IMF Deputy Director Antoinette Sayeh said that Kenya's Treasury was 'firmly committed to their economic programme in a challenging environment', adding that 'programme performance has been robust' and had met its targets.

These headline figures are somewhat removed from realities on the ground. Many Kenyans have been impoverished by the fall-out from the pandemic. Slumping demand for Kenya's exports and national lockdowns have cost tens of thousands of jobs.

That helps explain why Uhuru Kenyatta's government has ruled out new restrictions despite a sharp recent increase in Covid cases. Many of the latest cases are thought to be of the Omicron variant.

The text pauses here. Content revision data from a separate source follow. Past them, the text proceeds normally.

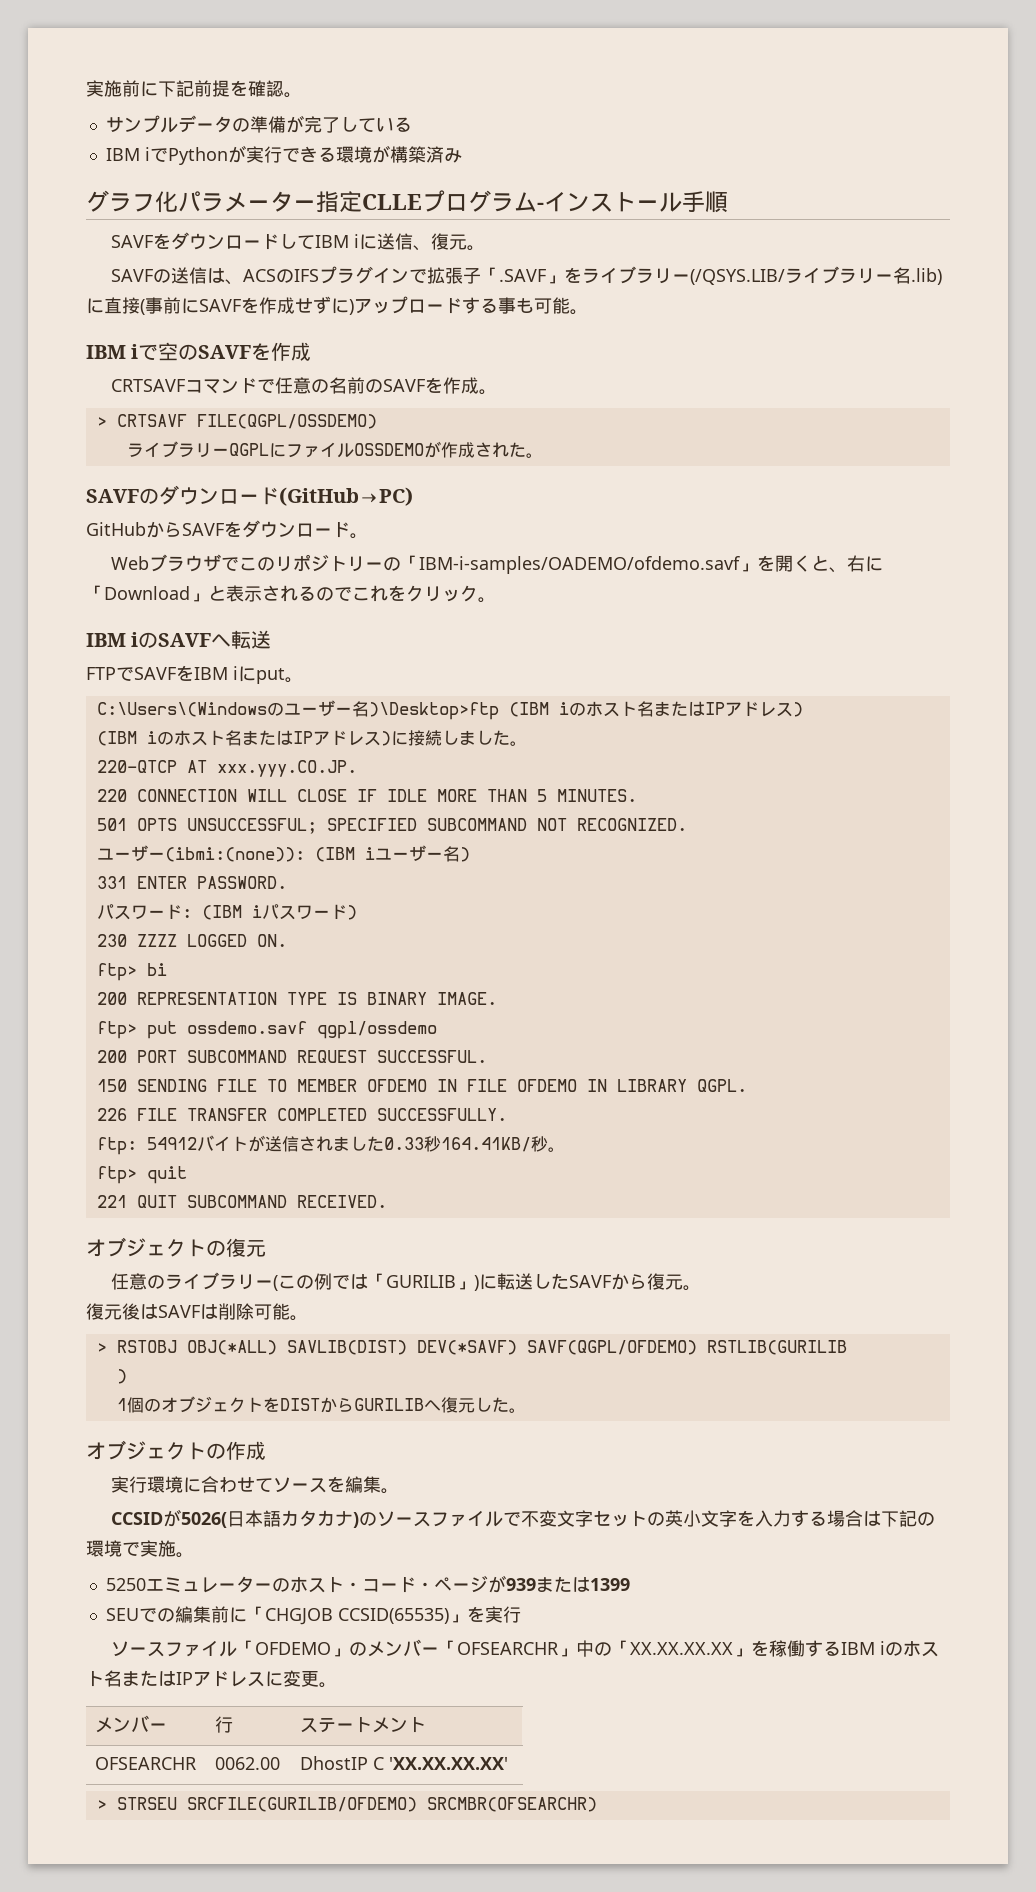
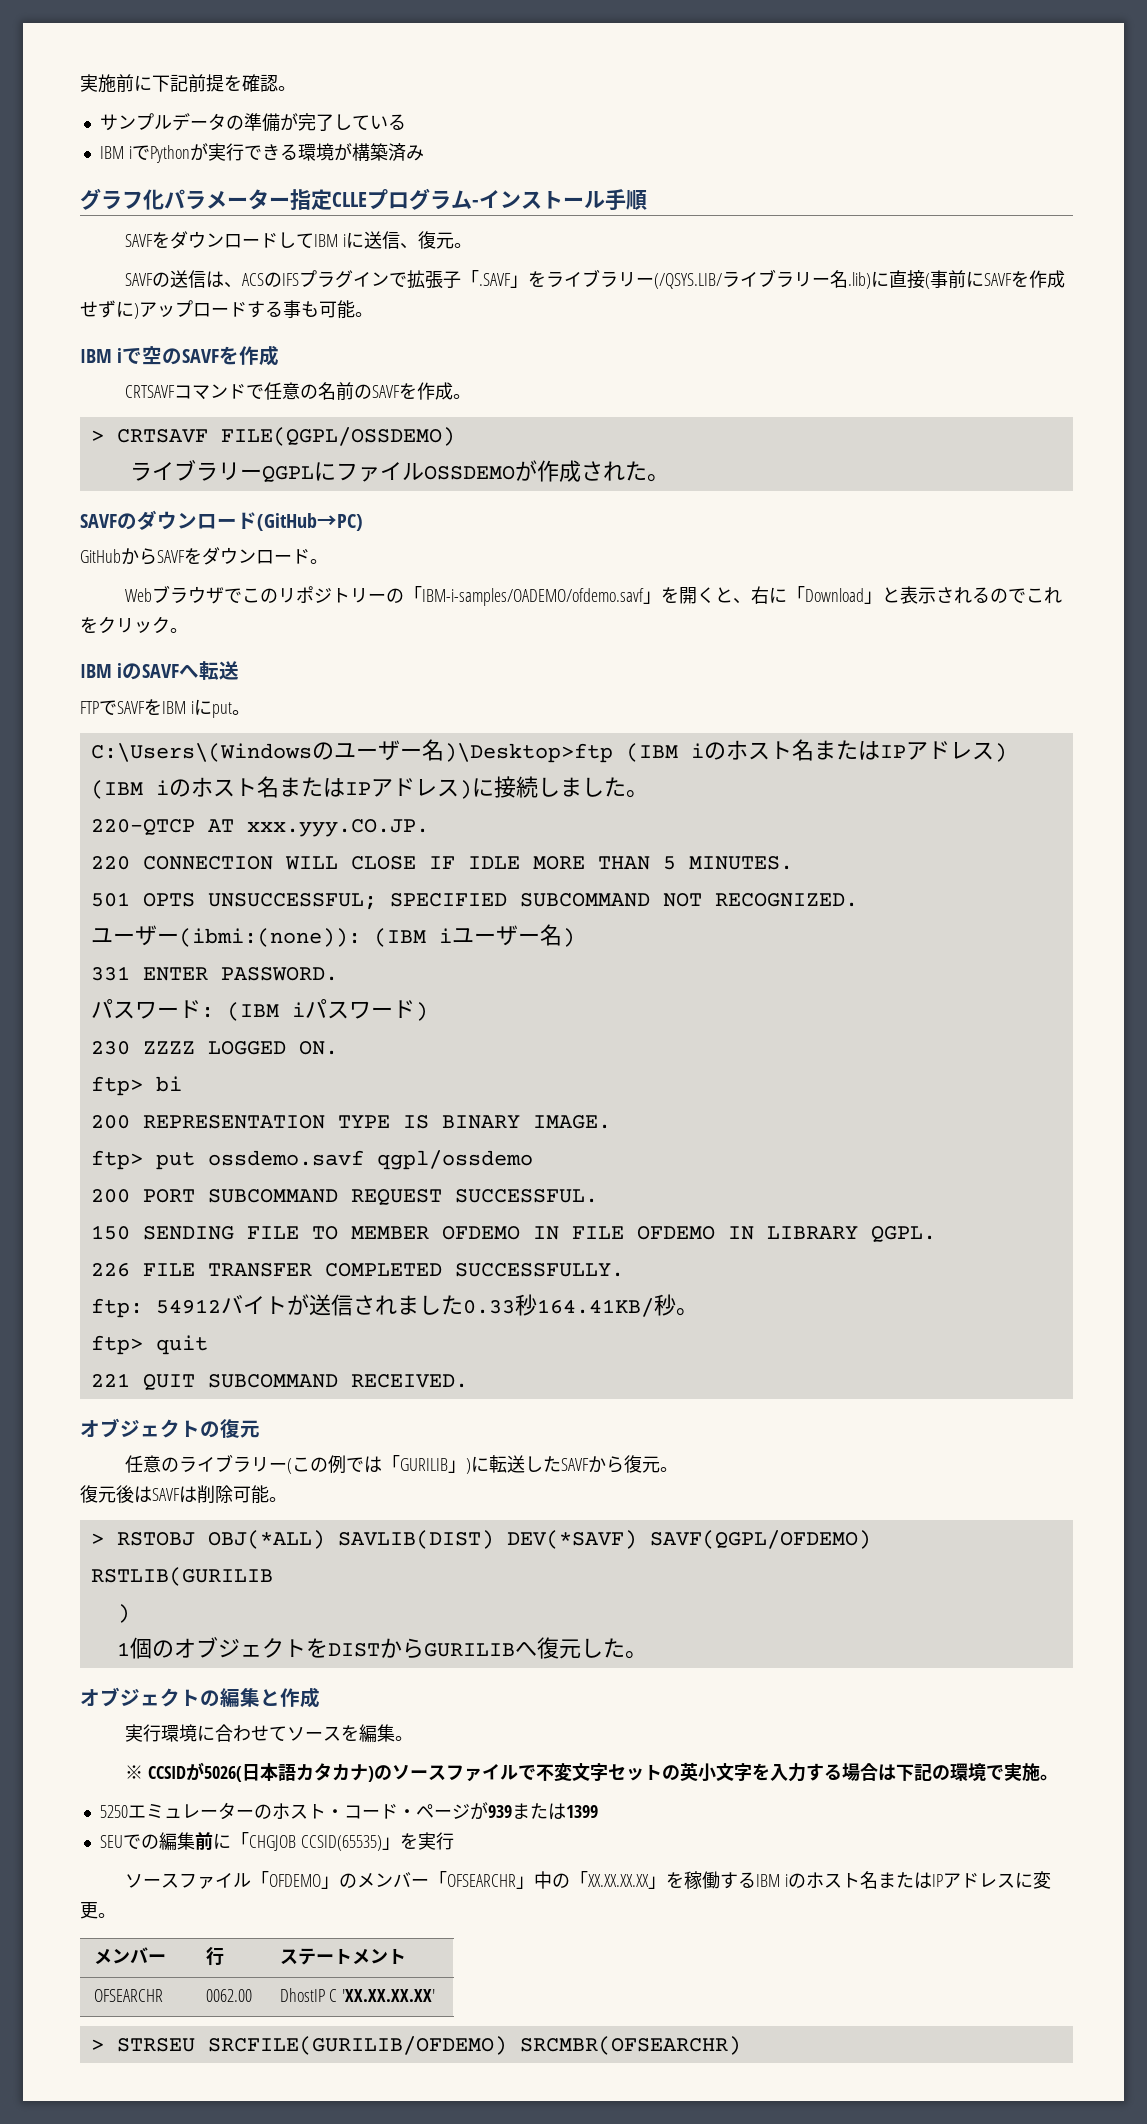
(226, 1451) none -> [220,1688,280,1707] 編集と
(400, 1491) none -> [125,1765,144,1779] ※

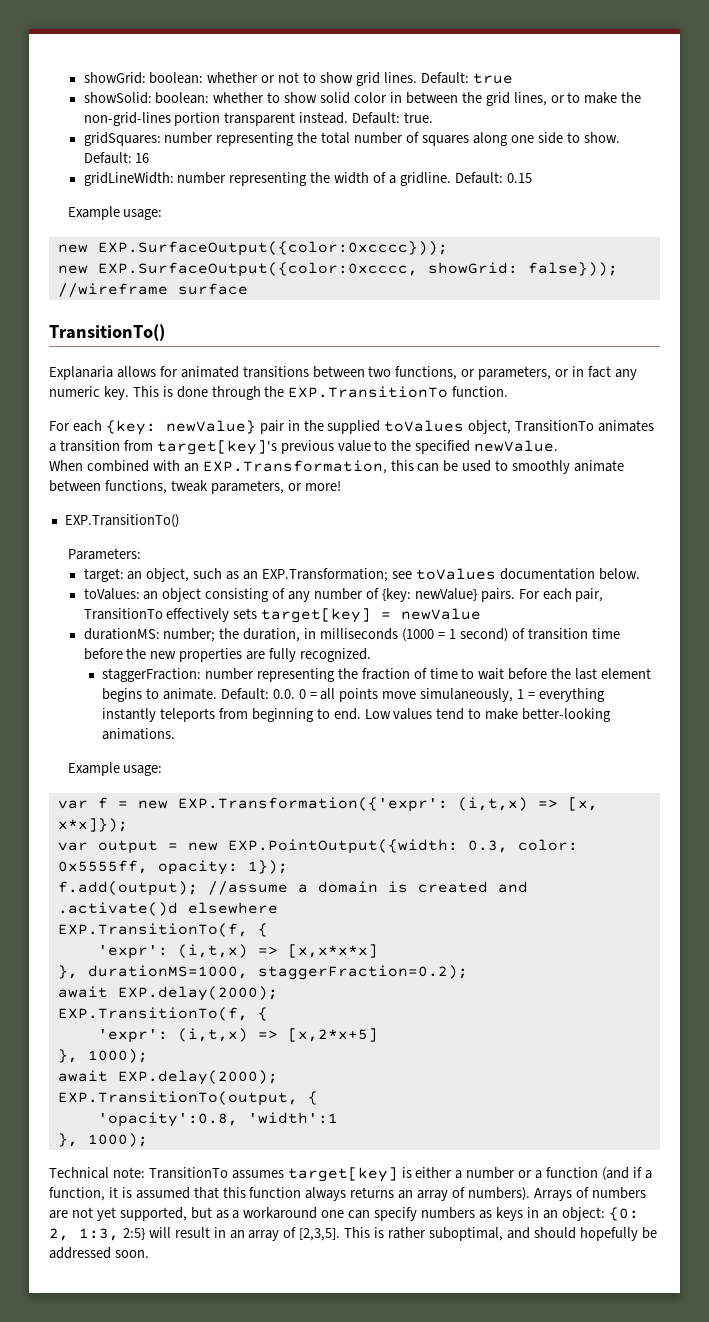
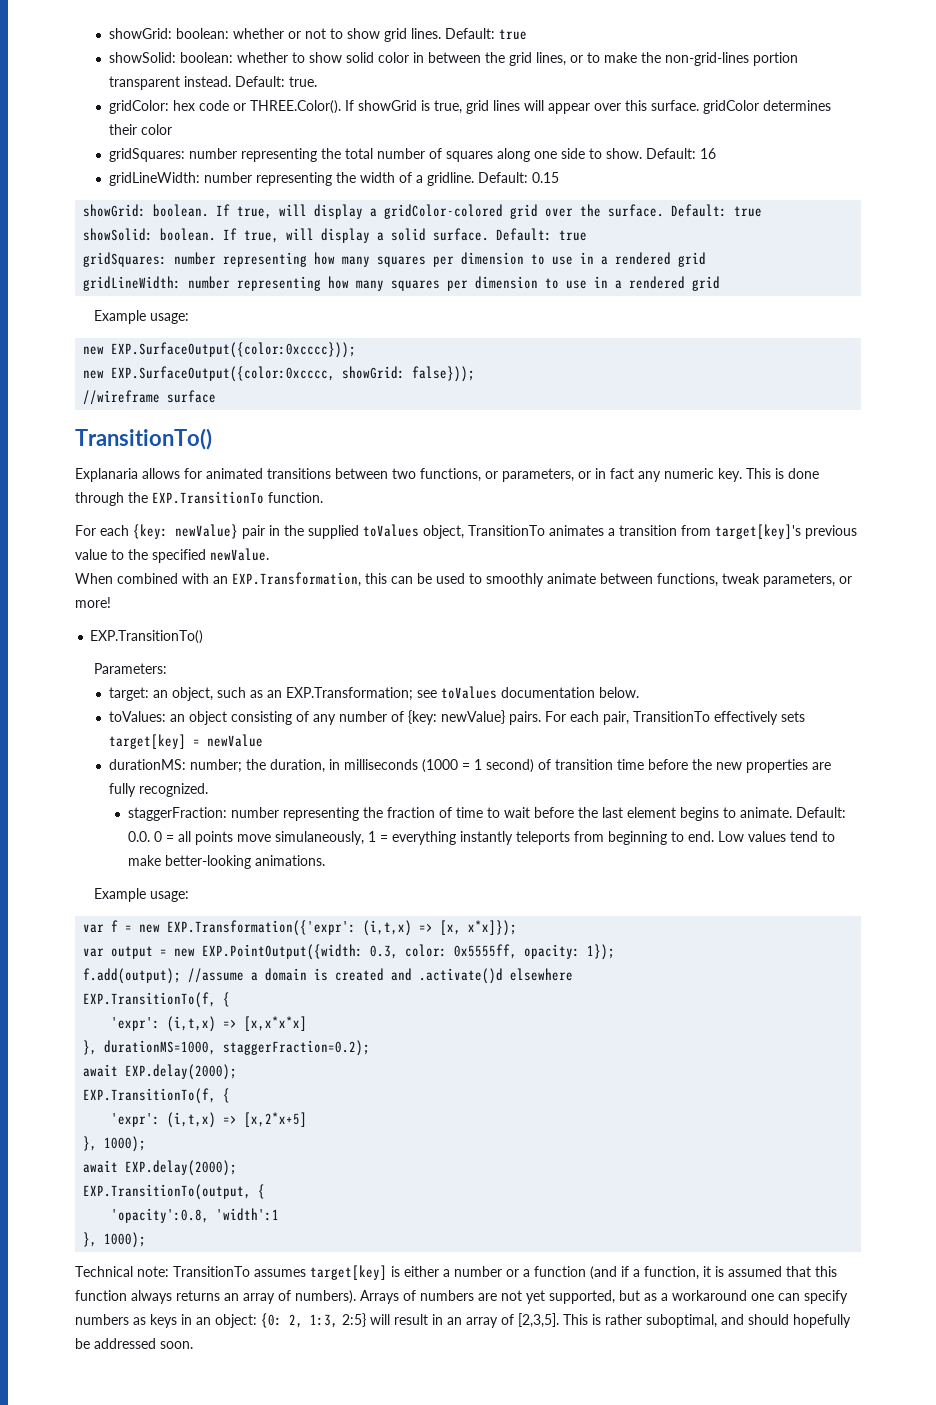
(434, 117) none -> [109,100,832,114] [109,124,173,135] // gridColor: hex code or THREE.Color(). If showGrid is true, grid lines will appear over this surface. gridColor determines their color
(532, 178) none -> [83,204,763,219] [83,228,588,243] [83,252,707,267] [83,276,721,291] // showGrid: boolean. If true, will display a gridColor-colored grid over the surface. Default: true // showSolid: boolean. If true, will display a solid surface. Default: true // gridSquares: number representing how many squares per dimension to use in a rendered grid // gridLineWidth: number representing how many squares per dimension to use in a rendered grid

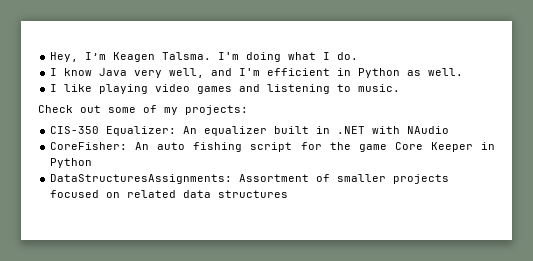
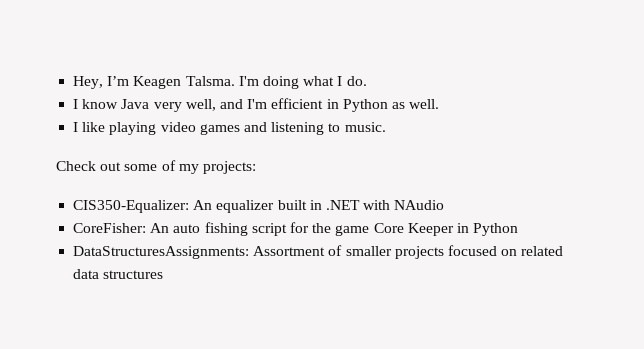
[50,126,177,136] CIS-350 Equalizer: -> [73,200,190,213] CIS350-Equalizer:

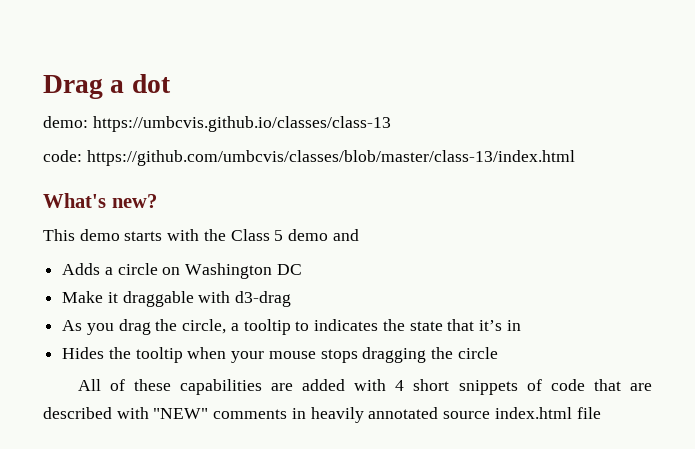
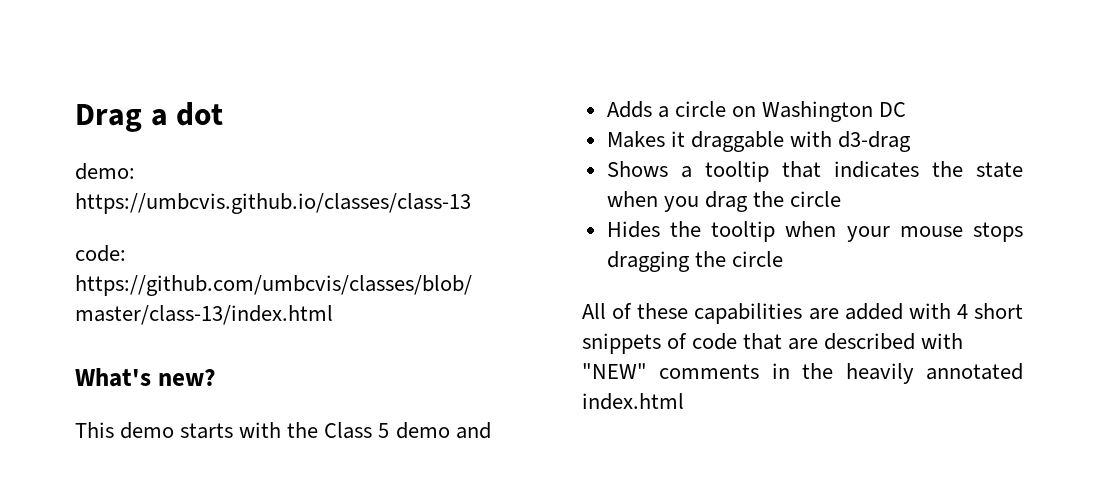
[62,291,104,303] Make -> [606,131,665,148] Makes
[62,319,521,335] As you drag the circle, a tooltip to indicates the state that it’s in -> [606,161,1023,182] [606,191,842,212] Shows a tooltip that indicates the state when you drag the circle
(306, 413) none -> [802,363,834,379] the
[443,407,601,419] source index.html file -> [582,393,684,410] index.html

As of 6 December, about 10% of adults in Kenya (2.9 million people) had been fully vaccinated while another 16% (4.9 million people) had received their first dose.

Other trends may help balance the books. A surge in domestic tourism has replaced some of the losses from long haul foreign tourists. Packed hotels and beaches in Mombasa and Malindi in this holiday season suggest that middle class Kenyans have maintained high levels of disposable income. 

The combination of lost income and increased home-working prompted by the pandemic have triggered a flight of middle class Nairobians from the capital. That would be a positive if it helps close the wealth gap between Nairobi and the rest of the country.